━━━━━ Data to examine ━━━━━

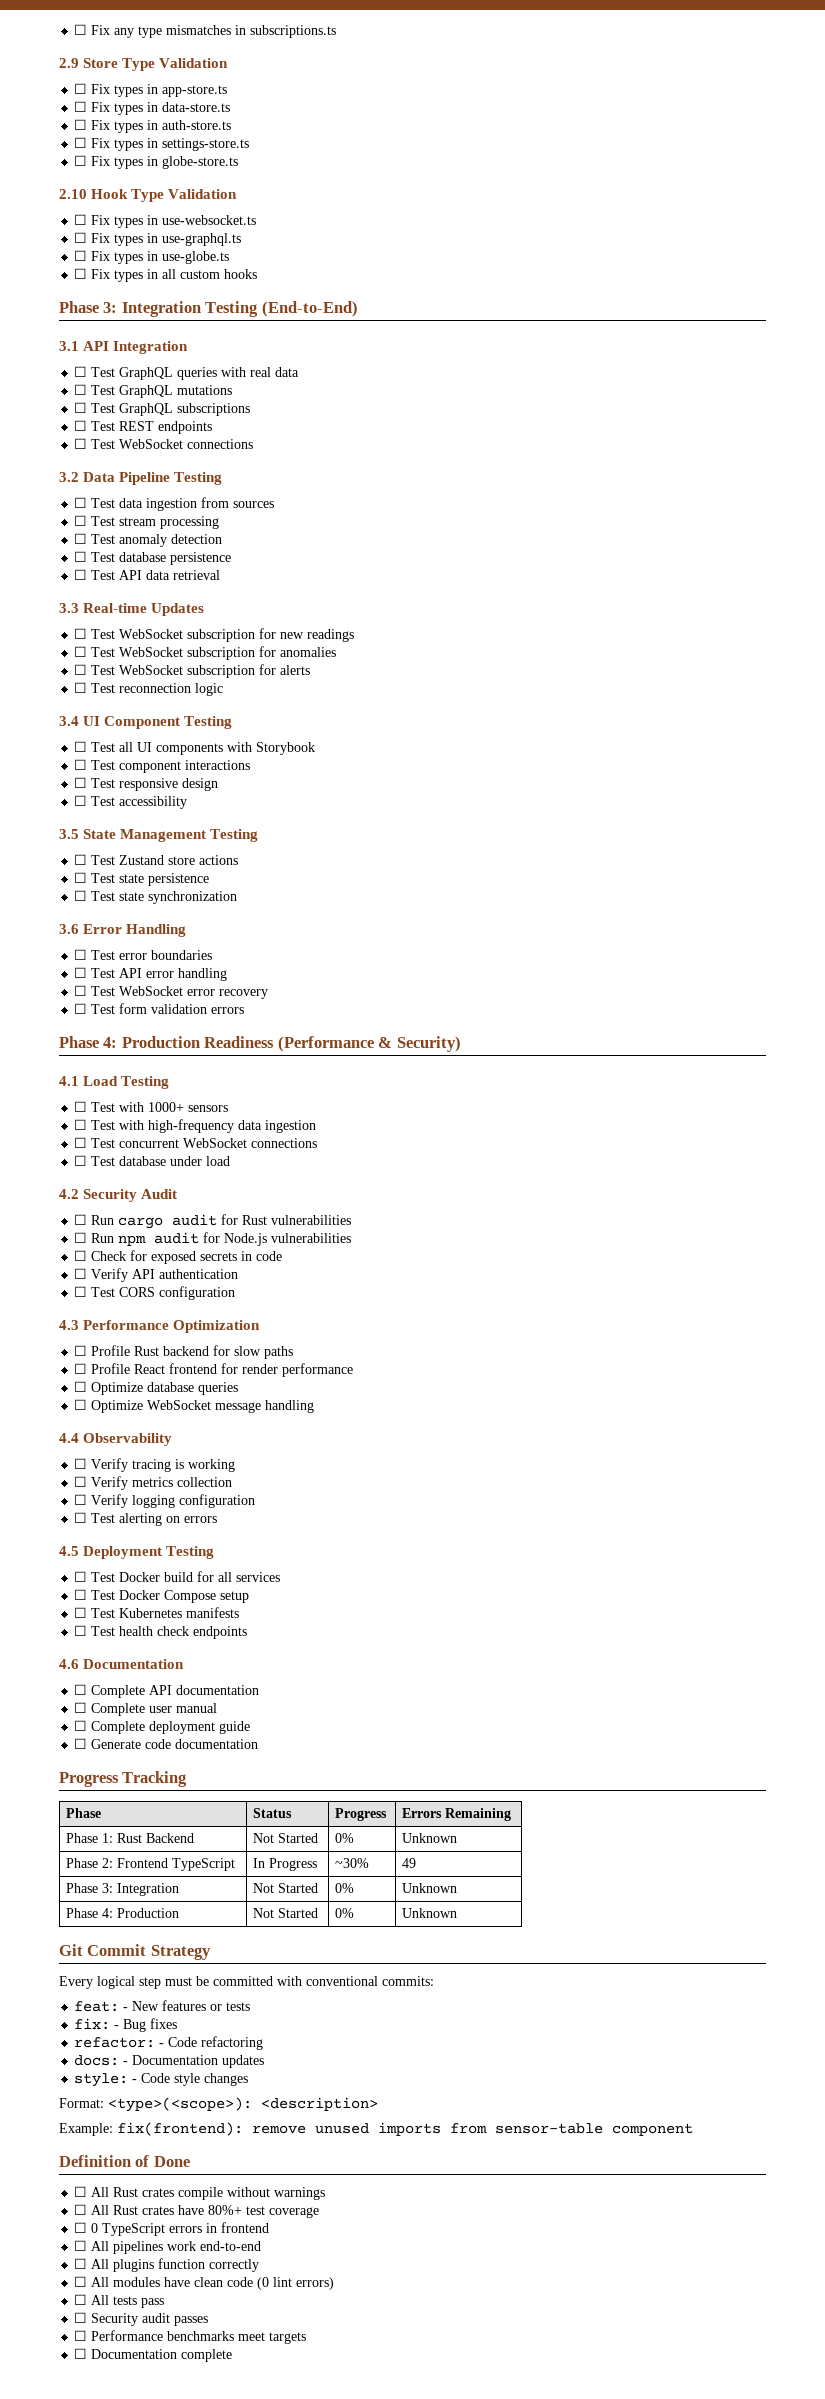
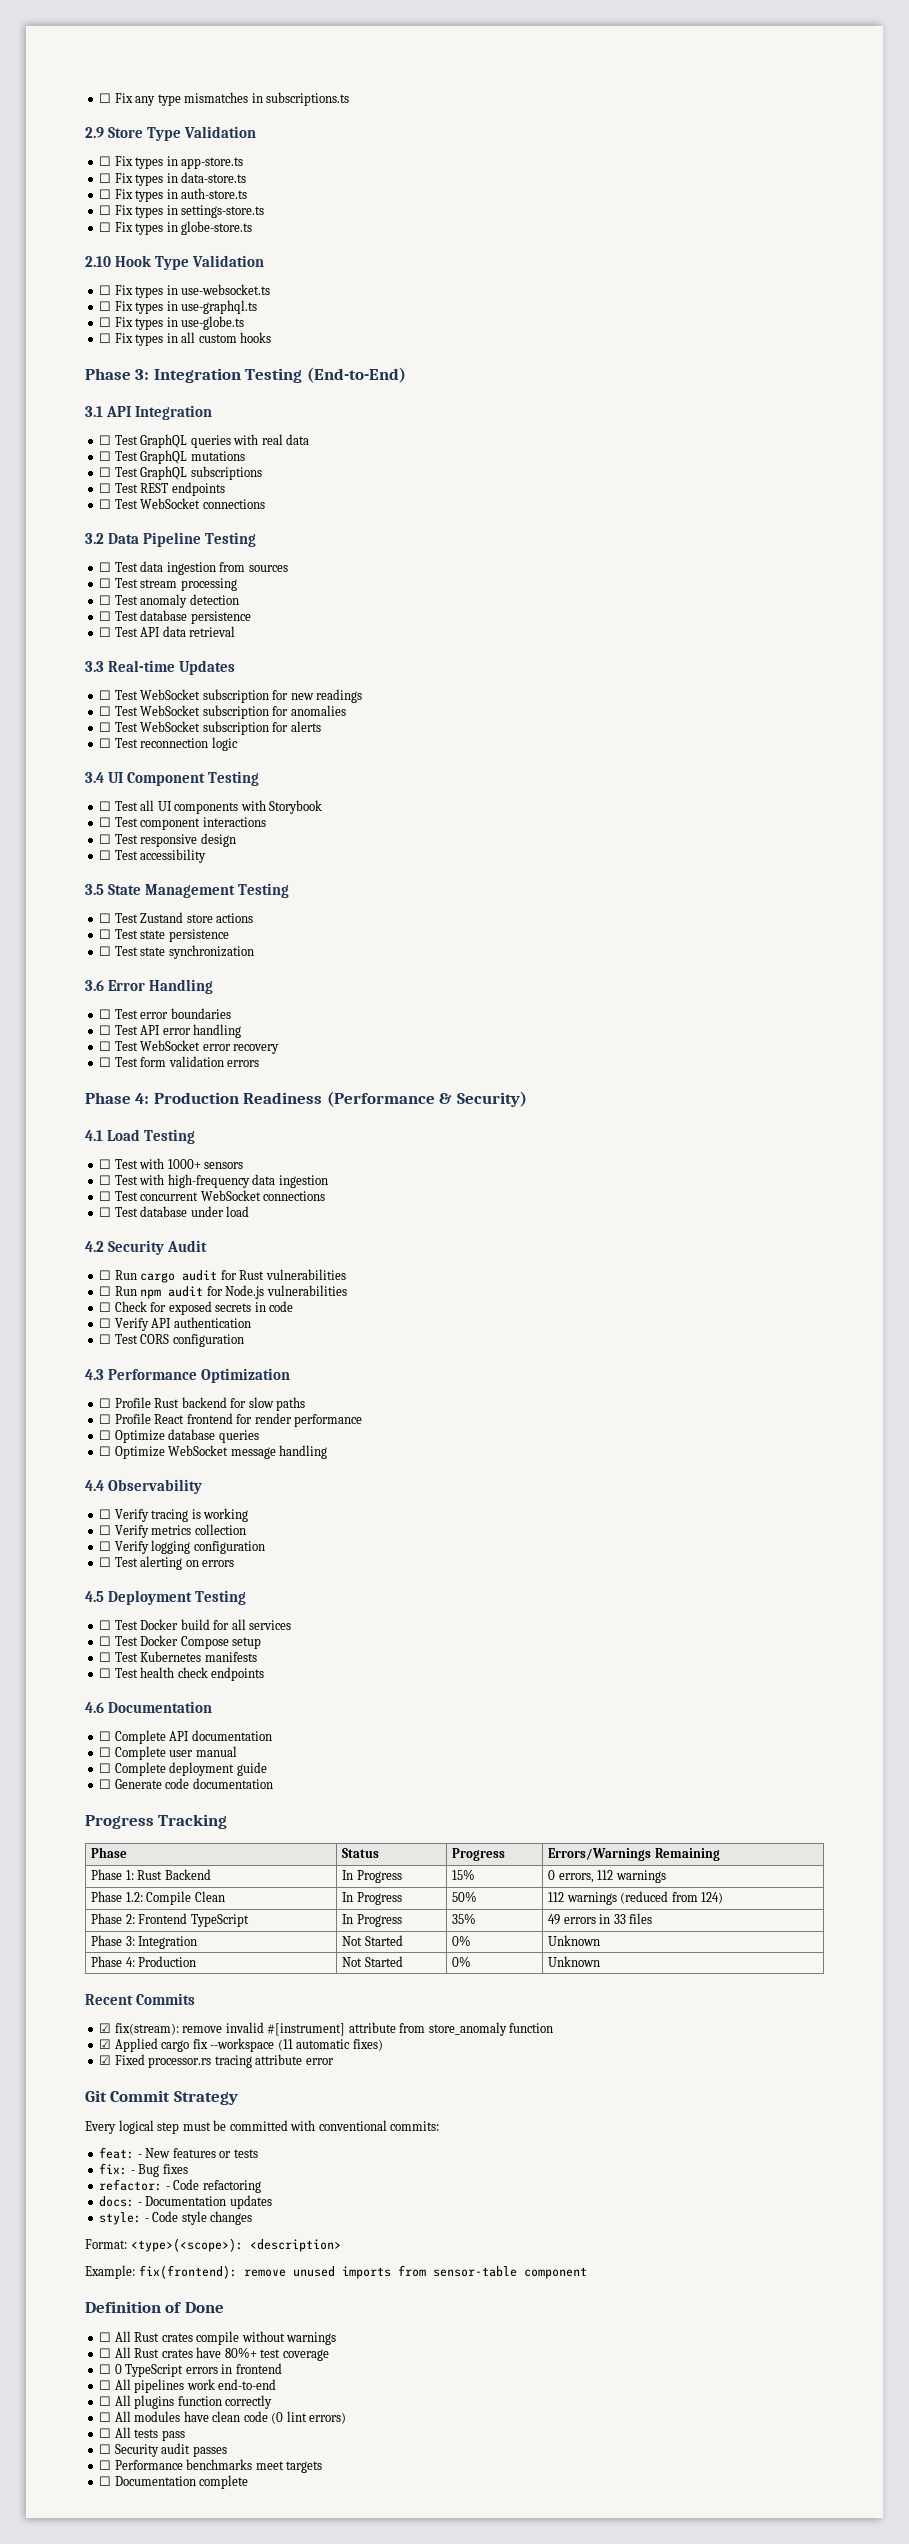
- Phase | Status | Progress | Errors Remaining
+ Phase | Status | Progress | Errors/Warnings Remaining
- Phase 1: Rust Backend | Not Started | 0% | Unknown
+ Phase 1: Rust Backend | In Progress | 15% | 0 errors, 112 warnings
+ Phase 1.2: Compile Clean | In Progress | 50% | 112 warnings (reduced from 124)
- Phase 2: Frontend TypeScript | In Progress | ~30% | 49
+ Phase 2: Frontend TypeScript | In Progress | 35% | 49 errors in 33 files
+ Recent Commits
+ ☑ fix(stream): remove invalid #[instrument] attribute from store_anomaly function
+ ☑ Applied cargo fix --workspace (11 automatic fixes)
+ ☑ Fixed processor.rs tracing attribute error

━━━━━
━━━━━ Data to examine ━━━━━

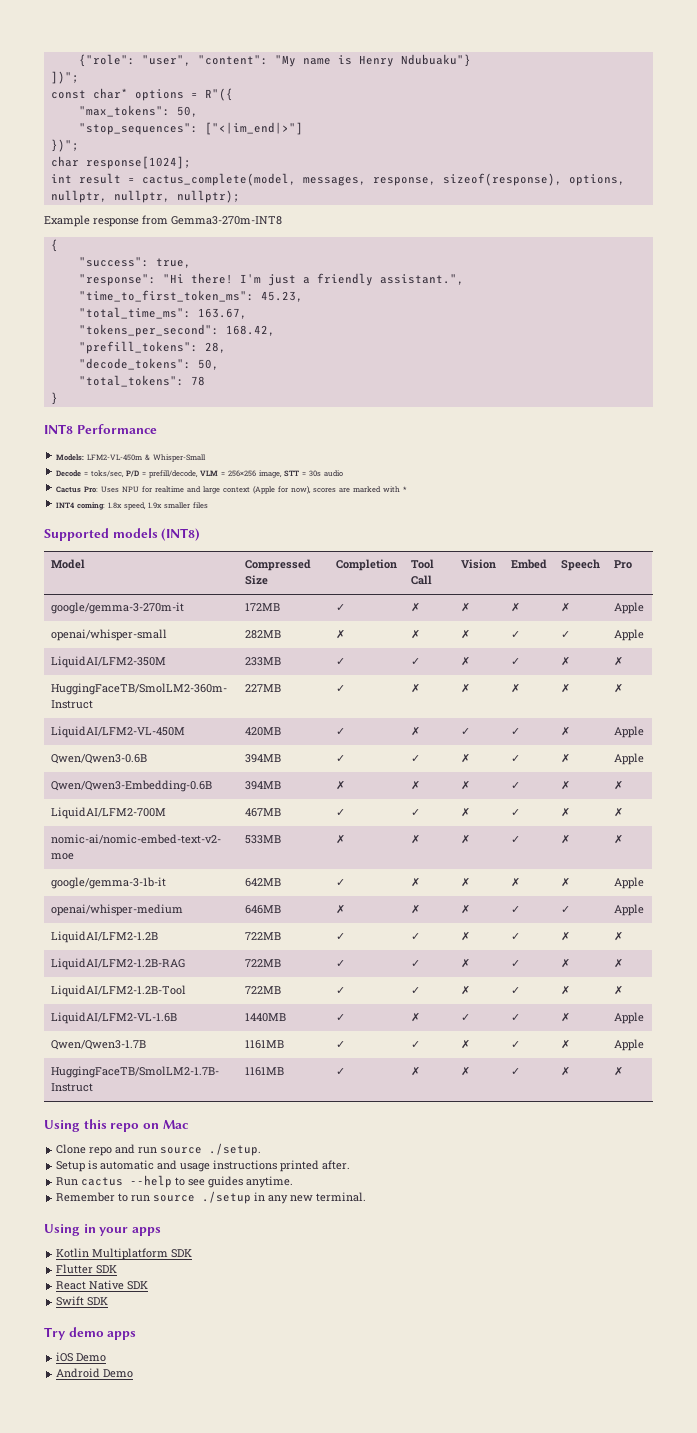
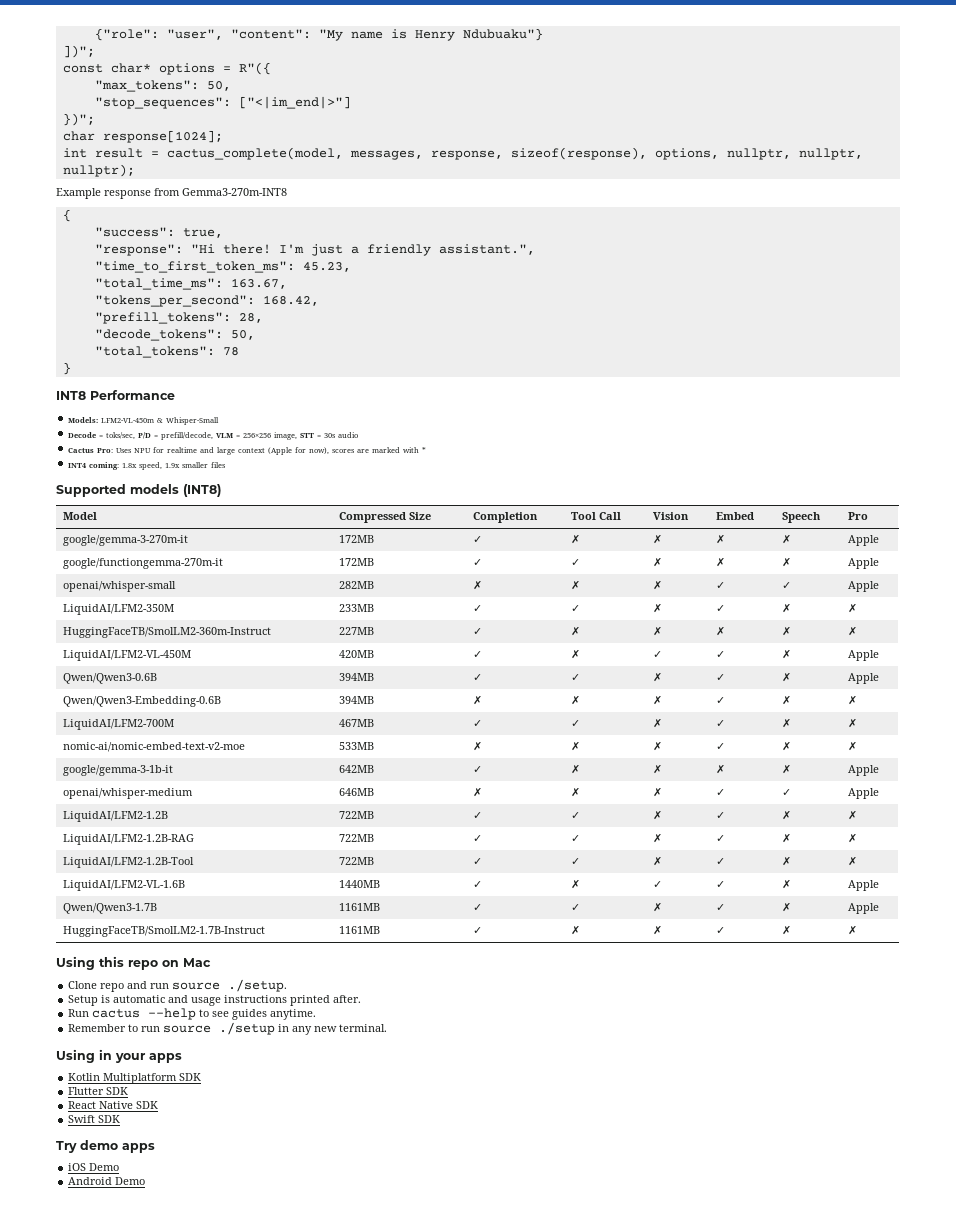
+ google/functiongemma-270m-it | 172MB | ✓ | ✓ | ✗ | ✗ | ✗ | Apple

━━━━━
━━━━━ Data to examine ━━━━━

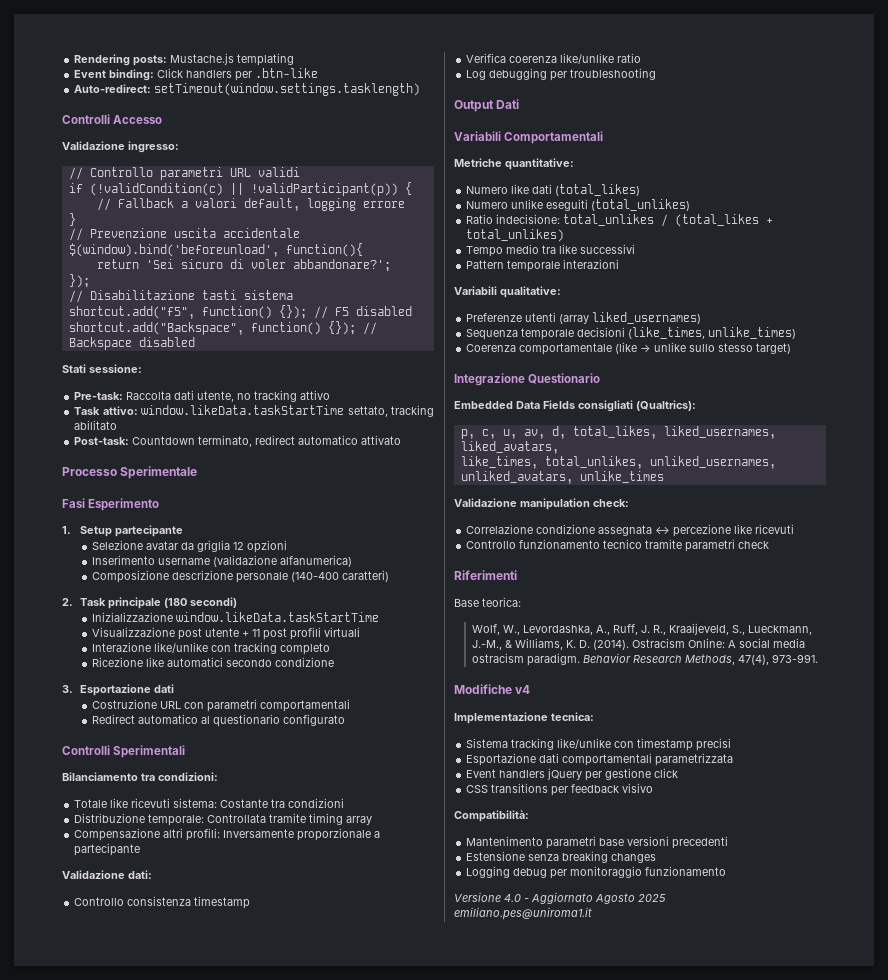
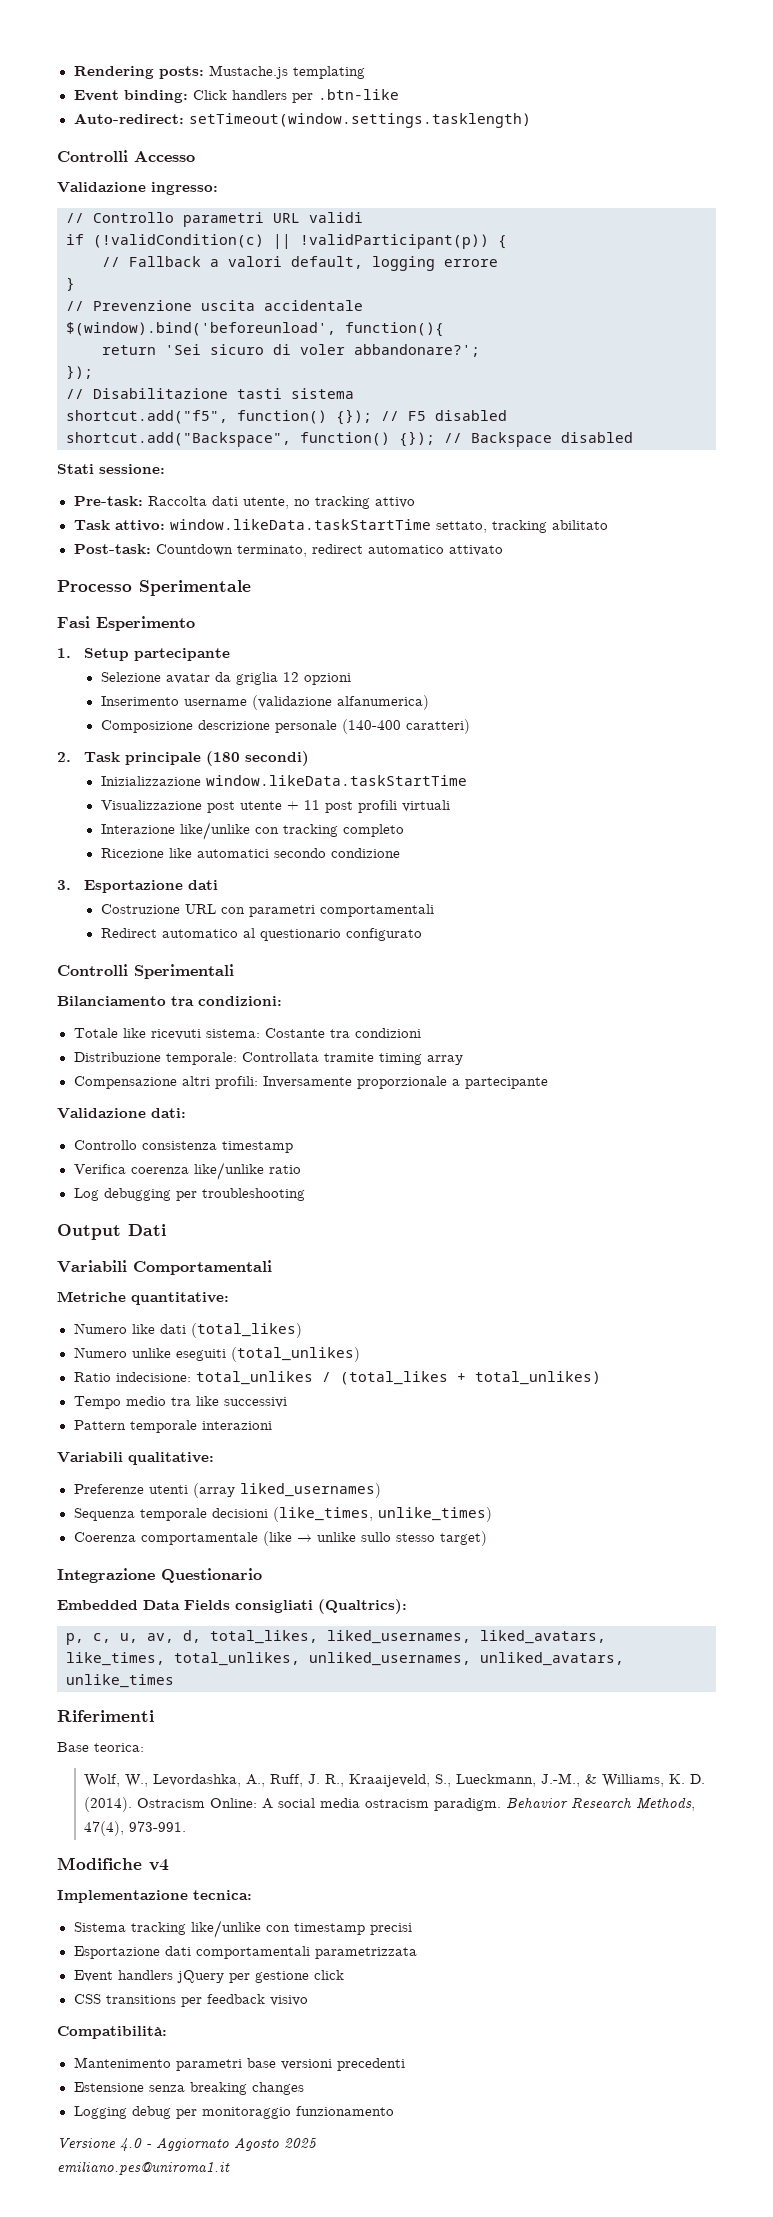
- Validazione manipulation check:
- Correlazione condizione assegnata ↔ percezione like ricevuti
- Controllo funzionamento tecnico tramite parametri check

━━━━━

■ **Task**
All lines in the listing above from the line containing "from store_anomaly function" to the line containing "tracing attribute error", inclusive, should be retyped exactly; no other lines should appear.

■ **Output of the task**
+ ☑ fix(stream): remove invalid #[instrument] attribute from store_anomaly function
+ ☑ Applied cargo fix --workspace (11 automatic fixes)
+ ☑ Fixed processor.rs tracing attribute error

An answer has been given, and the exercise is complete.